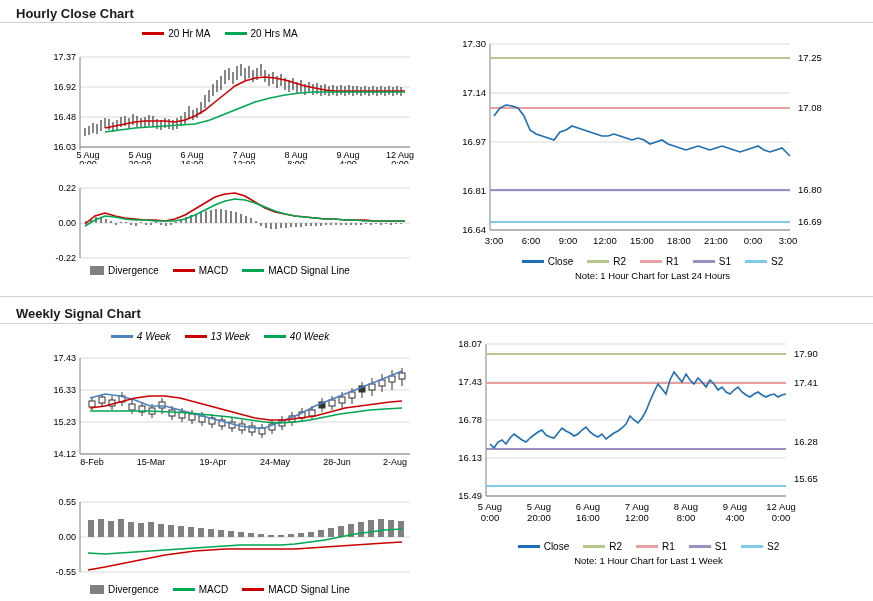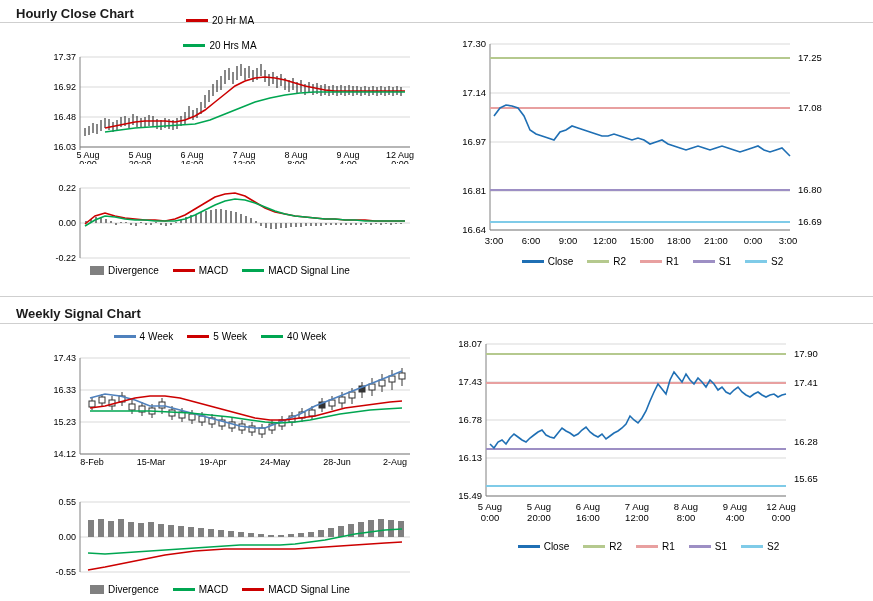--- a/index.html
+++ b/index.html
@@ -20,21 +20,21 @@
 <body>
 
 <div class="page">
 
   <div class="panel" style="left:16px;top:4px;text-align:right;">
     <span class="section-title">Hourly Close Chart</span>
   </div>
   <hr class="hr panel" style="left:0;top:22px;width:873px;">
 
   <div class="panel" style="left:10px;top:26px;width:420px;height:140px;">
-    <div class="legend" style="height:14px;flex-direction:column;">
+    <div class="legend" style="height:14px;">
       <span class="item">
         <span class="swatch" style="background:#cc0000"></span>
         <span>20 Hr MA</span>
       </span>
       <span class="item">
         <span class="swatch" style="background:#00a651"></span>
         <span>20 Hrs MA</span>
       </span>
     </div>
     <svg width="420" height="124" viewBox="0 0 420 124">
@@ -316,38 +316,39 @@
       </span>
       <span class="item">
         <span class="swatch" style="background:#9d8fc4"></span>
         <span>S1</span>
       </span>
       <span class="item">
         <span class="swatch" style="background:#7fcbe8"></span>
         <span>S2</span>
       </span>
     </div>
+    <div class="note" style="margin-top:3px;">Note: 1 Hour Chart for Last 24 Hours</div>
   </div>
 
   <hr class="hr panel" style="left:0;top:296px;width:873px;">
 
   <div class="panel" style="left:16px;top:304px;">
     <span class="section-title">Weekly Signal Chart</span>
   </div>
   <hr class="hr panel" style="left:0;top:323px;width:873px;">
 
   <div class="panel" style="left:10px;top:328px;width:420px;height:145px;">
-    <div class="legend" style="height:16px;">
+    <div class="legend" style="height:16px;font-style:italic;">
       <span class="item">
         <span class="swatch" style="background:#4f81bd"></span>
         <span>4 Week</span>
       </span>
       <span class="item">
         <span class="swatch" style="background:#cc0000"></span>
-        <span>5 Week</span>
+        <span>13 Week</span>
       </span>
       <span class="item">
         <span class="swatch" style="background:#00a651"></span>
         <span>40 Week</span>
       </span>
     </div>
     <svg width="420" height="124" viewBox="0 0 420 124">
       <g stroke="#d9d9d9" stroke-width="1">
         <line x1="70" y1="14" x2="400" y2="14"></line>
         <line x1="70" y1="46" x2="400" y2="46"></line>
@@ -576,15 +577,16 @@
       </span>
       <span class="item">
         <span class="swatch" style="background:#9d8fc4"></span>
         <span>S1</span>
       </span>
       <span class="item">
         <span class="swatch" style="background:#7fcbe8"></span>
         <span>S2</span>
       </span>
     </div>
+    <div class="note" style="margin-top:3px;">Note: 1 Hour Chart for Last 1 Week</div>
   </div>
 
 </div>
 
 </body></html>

ASSIGNMENT:
Give the count of lines in the material containing "Note". The reply is that number alone.

PROBLEM SOLUTION:
2